» Description of the task
Retype the listing exactly, minus its pictures.

((

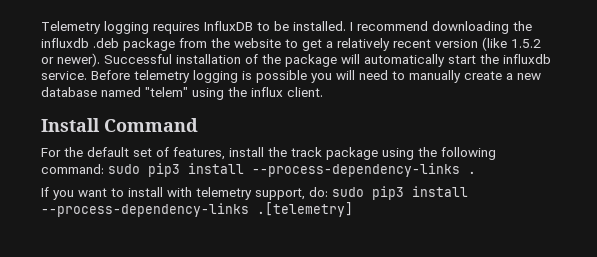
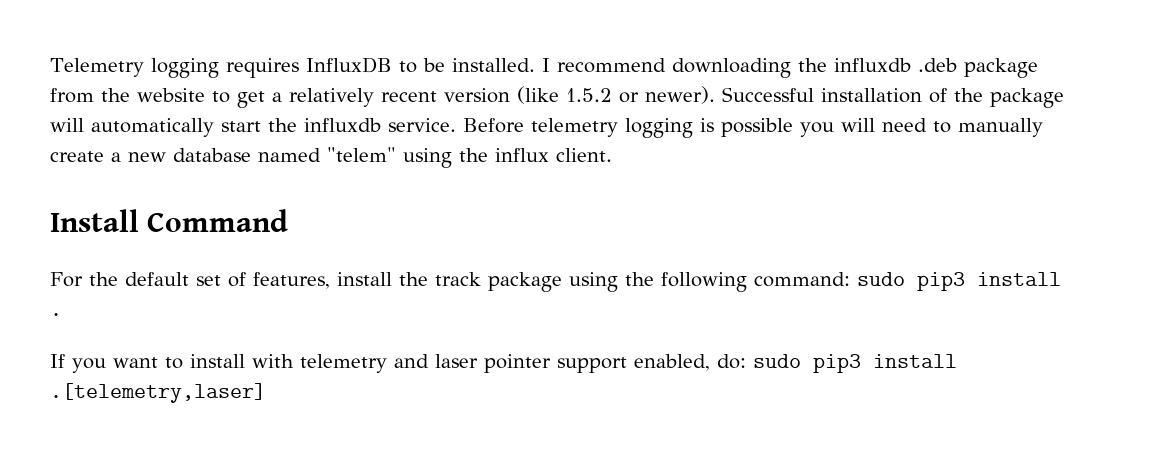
[252,163,460,177] --process-dependency-links -> (1061, 279) none
[255,188,305,200] support, -> [394,354,710,373] and laser pointer support enabled,
[41,202,353,217] --process-dependency-links .[telemetry] -> [50,383,266,403] .[telemetry,laser]

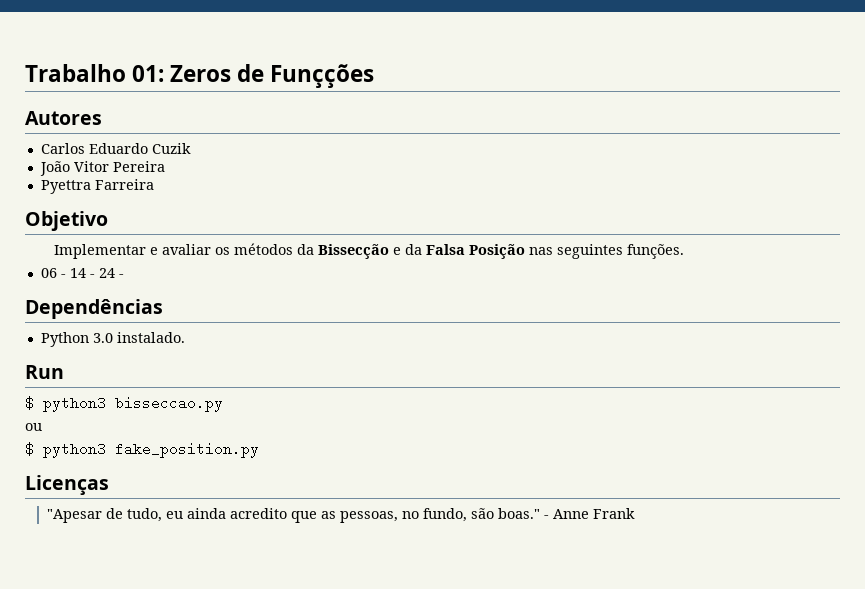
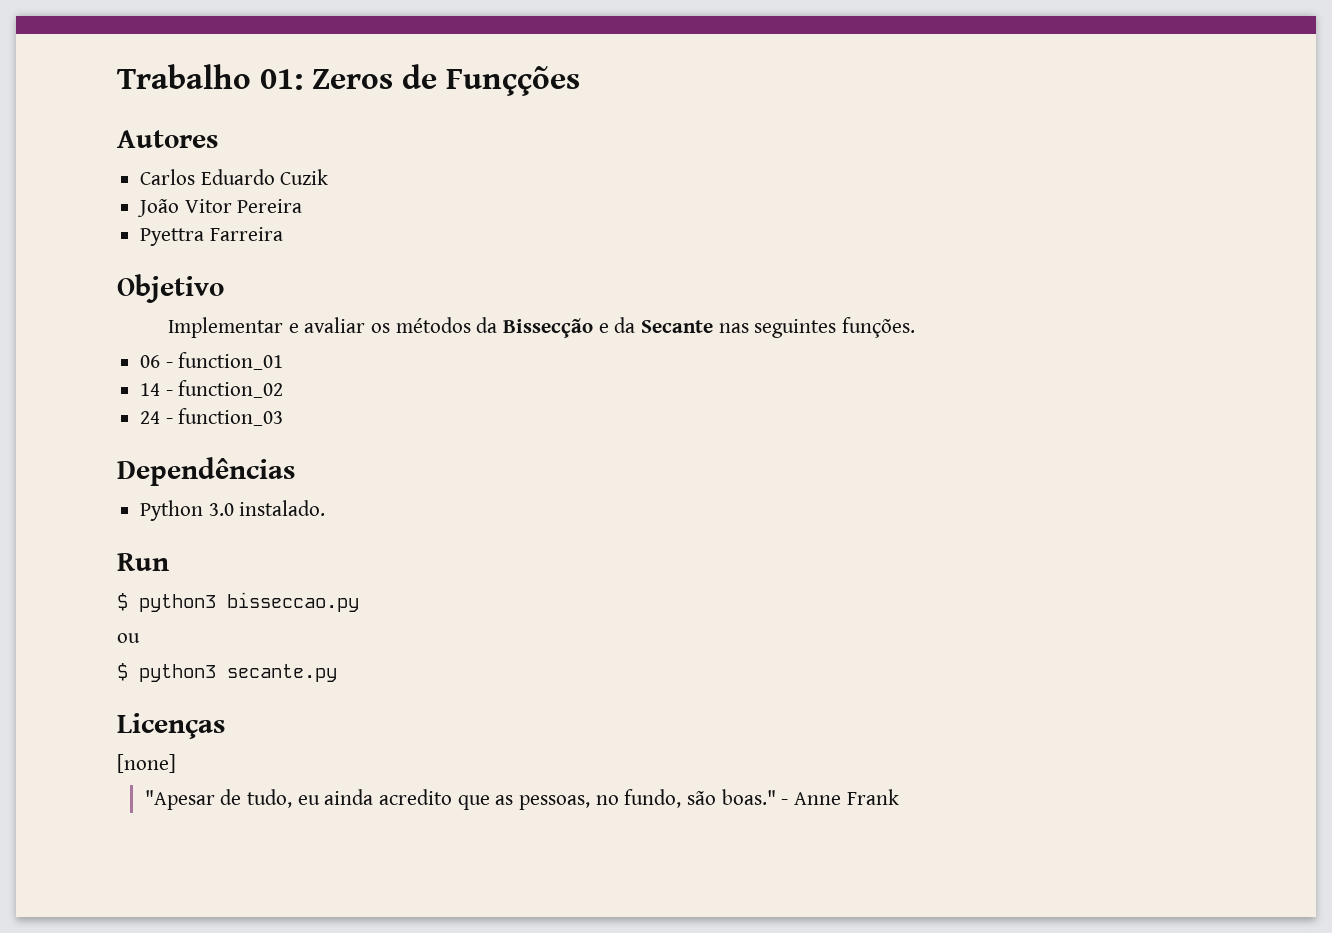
[426,244,526,259] Falsa Posição -> [640,320,713,333] Secante
(66, 276) none -> [178,352,284,370] function_01 //
(95, 276) none -> [178,380,284,398] function_02 //
(124, 276) none -> [178,408,284,426] function_03
[115,442,259,458] fake_position.py -> [227,664,337,682] secante.py
(109, 485) none -> [117,754,176,773] // [none]

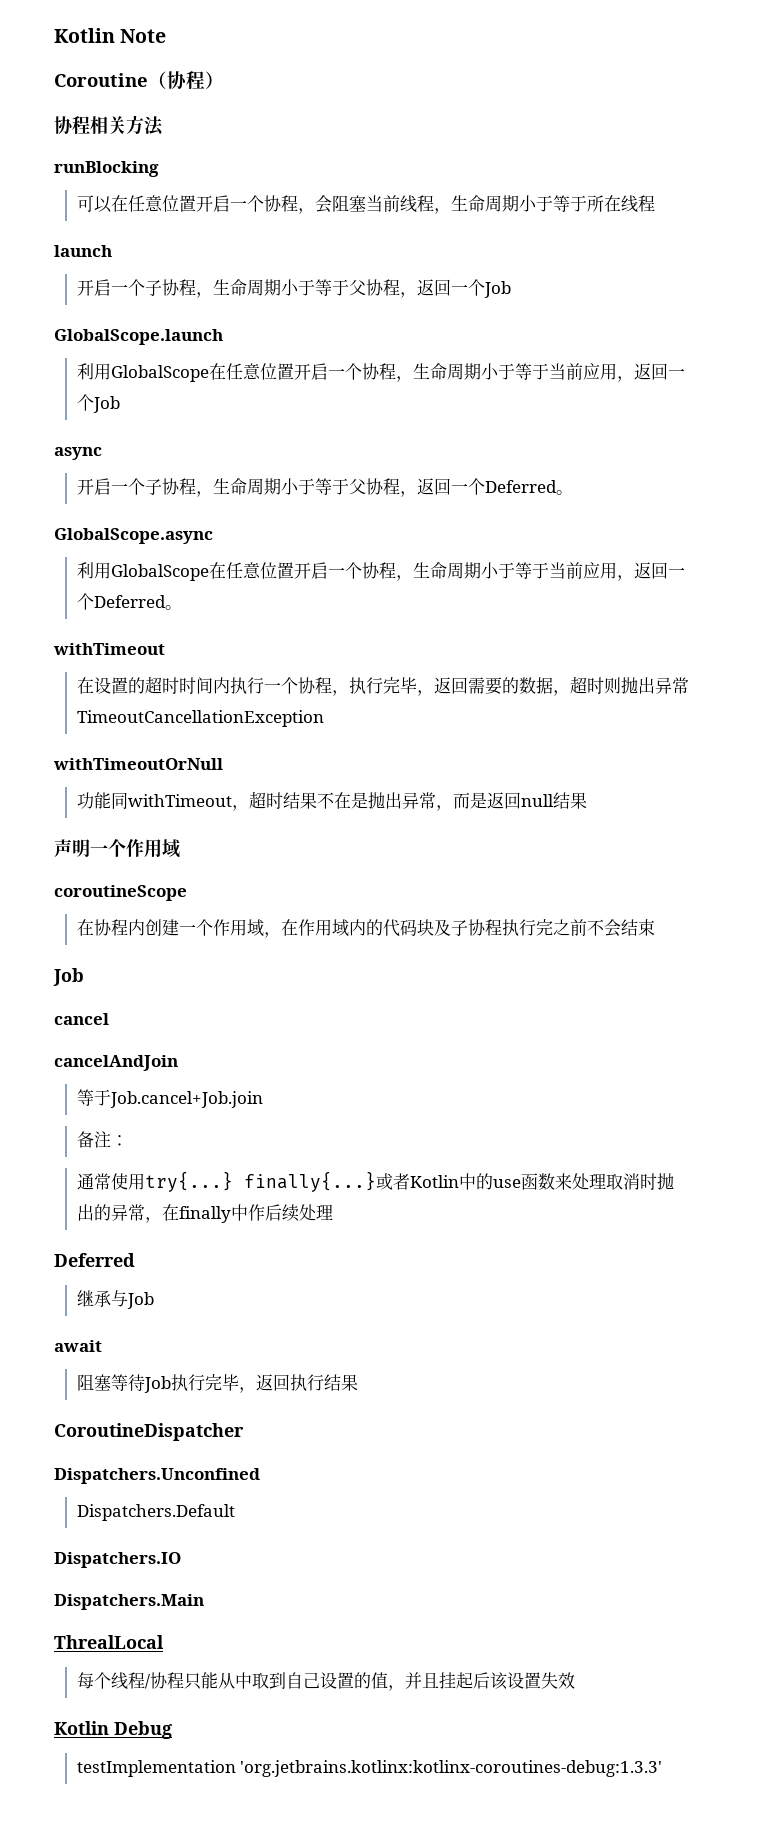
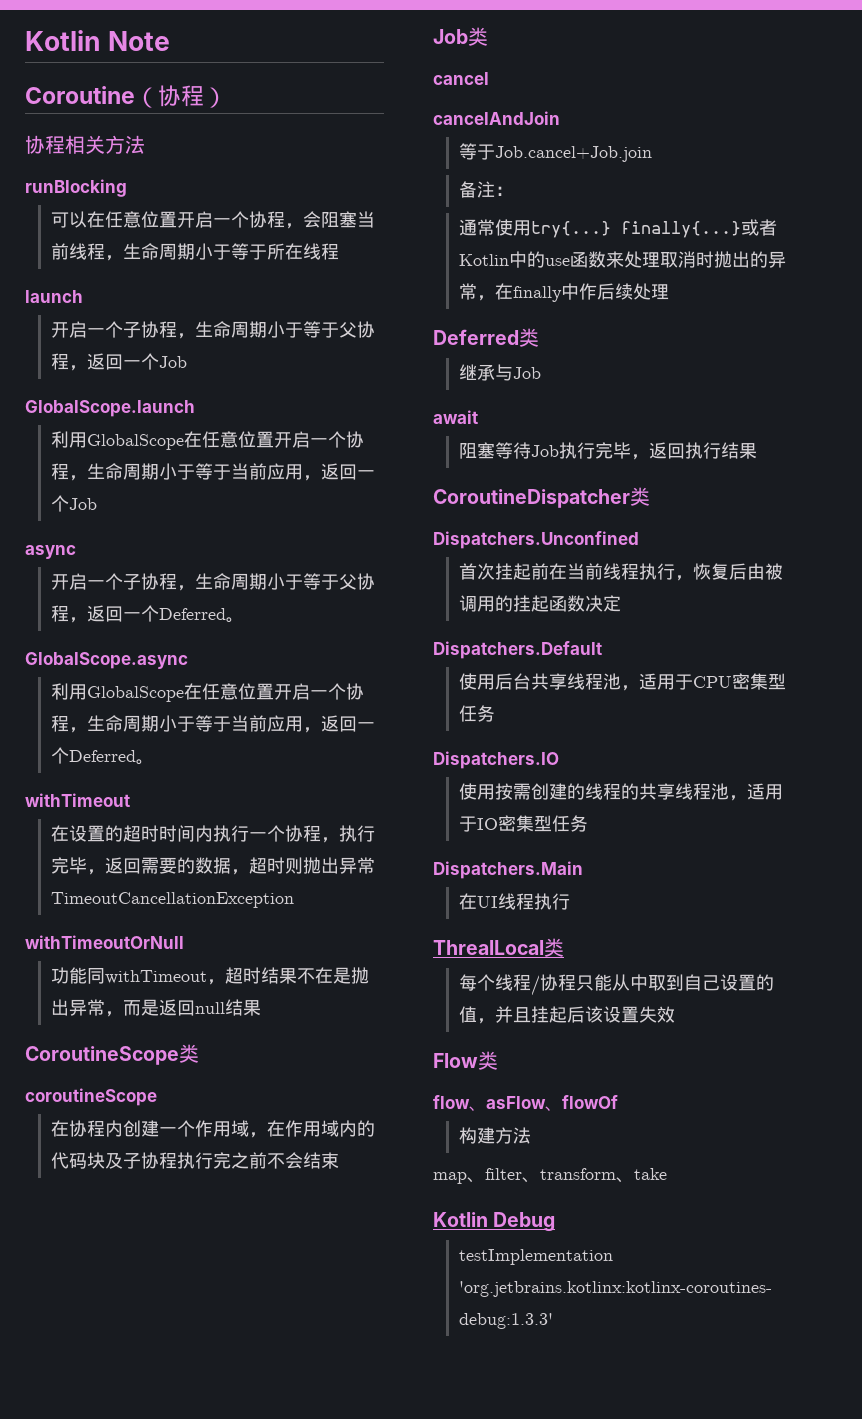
[54,839,180,858] 声明一个作用域 -> [25,1044,199,1065] CoroutineScope类
(84, 977) none -> [468,27,488,46] 类
(135, 1260) none -> [519,328,539,347] 类
(244, 1432) none -> [630,487,650,506] 类
[76,1504,235,1521] [54,1552,181,1568] [54,1594,204,1610] Dispatchers.Default // Dispatchers.IO // Dispatchers.Main -> [458,563,783,581] [458,595,621,612] [433,641,602,659] [458,673,786,691] [458,705,495,722] [433,751,559,769] [458,783,783,801] [458,815,588,832] [433,861,583,879] [458,893,570,910] 首次挂起前在当前线程执行，恢复后由被调用的挂起函数决定 // Dispatchers.Default // 使用后台共享线程池，适用于CPU密集型任务 // Dispatchers.IO // 使用按需创建的线程的共享线程池，适用于IO密集型任务 // Dispatchers.Main // 在UI线程执行
(164, 1642) none -> [544,938,564,957] 类
(575, 1680) none -> [433,1051,498,1070] [433,1095,618,1111] [458,1127,531,1144] [433,1168,667,1184] // Flow类 // flow、asFlow、flowOf // 构建方法 // map、filter、transform、take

))

» Solution to this task
[252,163,460,177] --process-dependency-links -> (1061, 279) none
[255,188,305,200] support, -> [394,354,710,373] and laser pointer support enabled,
[41,202,353,217] --process-dependency-links .[telemetry] -> [50,383,266,403] .[telemetry,laser]

[426,244,526,259] Falsa Posição -> [640,320,713,333] Secante
(66, 276) none -> [178,352,284,370] function_01 //
(95, 276) none -> [178,380,284,398] function_02 //
(124, 276) none -> [178,408,284,426] function_03
[115,442,259,458] fake_position.py -> [227,664,337,682] secante.py
(109, 485) none -> [117,754,176,773] // [none]

[54,839,180,858] 声明一个作用域 -> [25,1044,199,1065] CoroutineScope类
(84, 977) none -> [468,27,488,46] 类
(135, 1260) none -> [519,328,539,347] 类
(244, 1432) none -> [630,487,650,506] 类
[76,1504,235,1521] [54,1552,181,1568] [54,1594,204,1610] Dispatchers.Default // Dispatchers.IO // Dispatchers.Main -> [458,563,783,581] [458,595,621,612] [433,641,602,659] [458,673,786,691] [458,705,495,722] [433,751,559,769] [458,783,783,801] [458,815,588,832] [433,861,583,879] [458,893,570,910] 首次挂起前在当前线程执行，恢复后由被调用的挂起函数决定 // Dispatchers.Default // 使用后台共享线程池，适用于CPU密集型任务 // Dispatchers.IO // 使用按需创建的线程的共享线程池，适用于IO密集型任务 // Dispatchers.Main // 在UI线程执行
(164, 1642) none -> [544,938,564,957] 类
(575, 1680) none -> [433,1051,498,1070] [433,1095,618,1111] [458,1127,531,1144] [433,1168,667,1184] // Flow类 // flow、asFlow、flowOf // 构建方法 // map、filter、transform、take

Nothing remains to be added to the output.